▶ [WORK REQUIRED]
Locate the line that contains "[63,208,382,221] // NOTE: Pros". Print it and every subsequent line through the final line of the records, exactly and only those.

___ EXERCISE MATERIAL

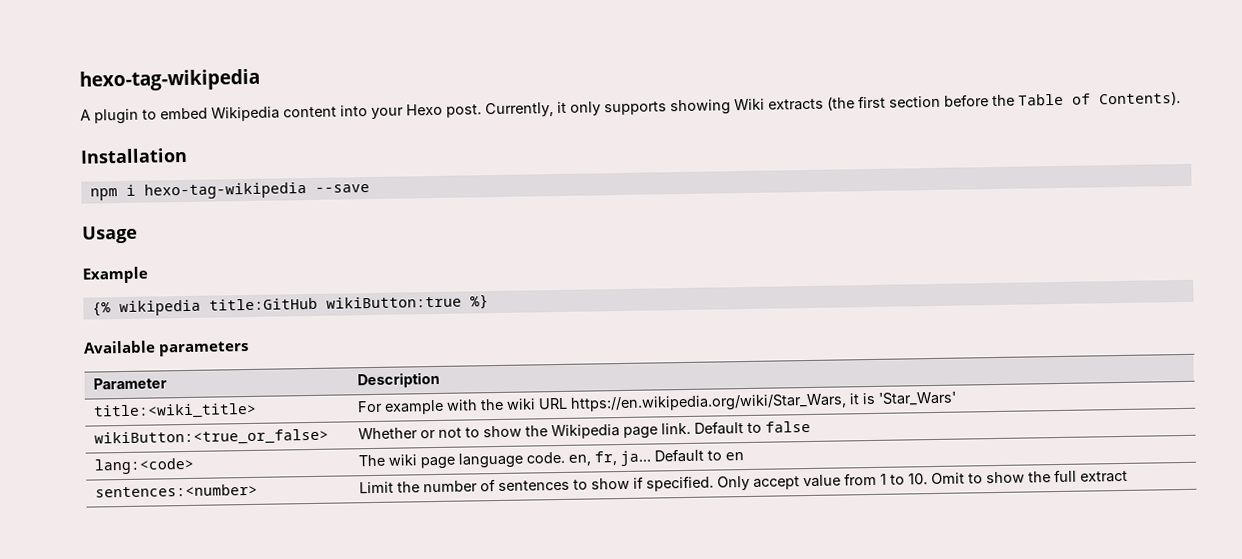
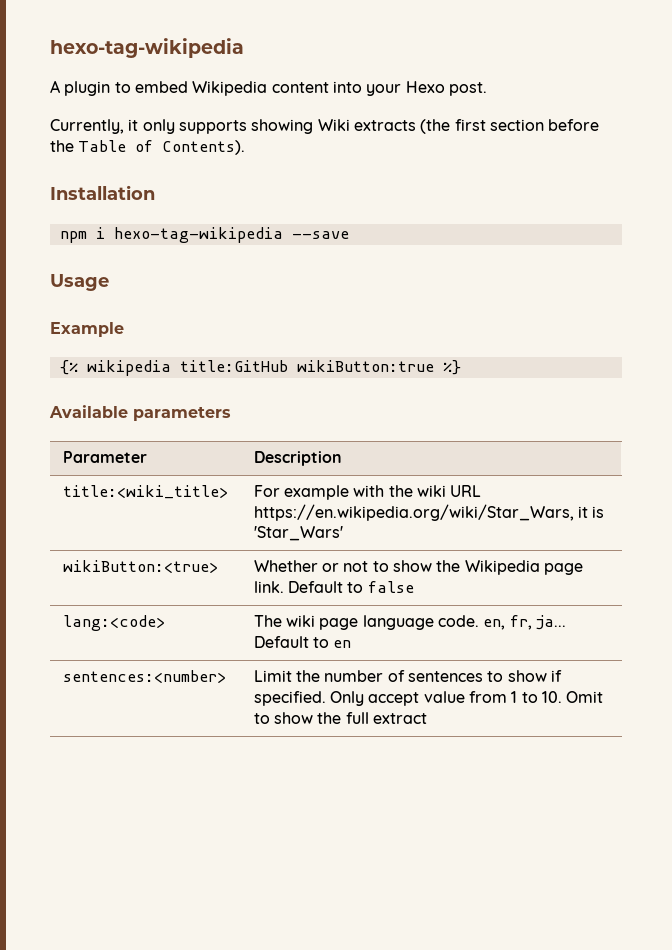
(482, 111) none -> (487, 89) //
[94,428,330,447] wikiButton:<true_or_false> -> [62,560,218,573] wikiButton:<true>

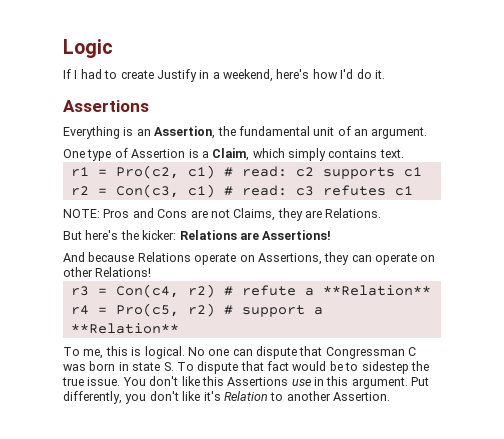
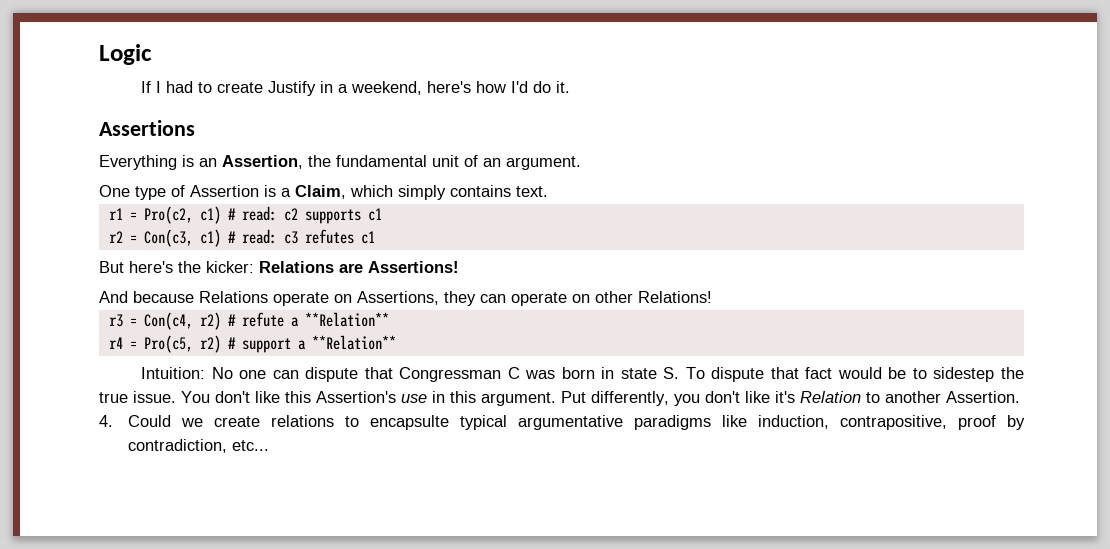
[63,208,382,221] // NOTE: Pros and Cons are not Claims, they are Relations. -> (375, 237) none
[63,346,185,359] To me, this is logical. -> [141,367,206,379] Intuition:
[227,377,289,386] Assertions -> [316,391,396,403] Assertion's
(390, 396) none -> [99,415,1025,430] [127,439,269,453] // 4. Could we create relations to encapsulte typical argumentative paradigms like induction, contrapositive, proof by contradiction, etc...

______

▶ [EXERCISE RESULT]
[63,208,382,221] // NOTE: Pros and Cons are not Claims, they are Relations. -> (375, 237) none
[63,346,185,359] To me, this is logical. -> [141,367,206,379] Intuition:
[227,377,289,386] Assertions -> [316,391,396,403] Assertion's
(390, 396) none -> [99,415,1025,430] [127,439,269,453] // 4. Could we create relations to encapsulte typical argumentative paradigms like induction, contrapositive, proof by contradiction, etc...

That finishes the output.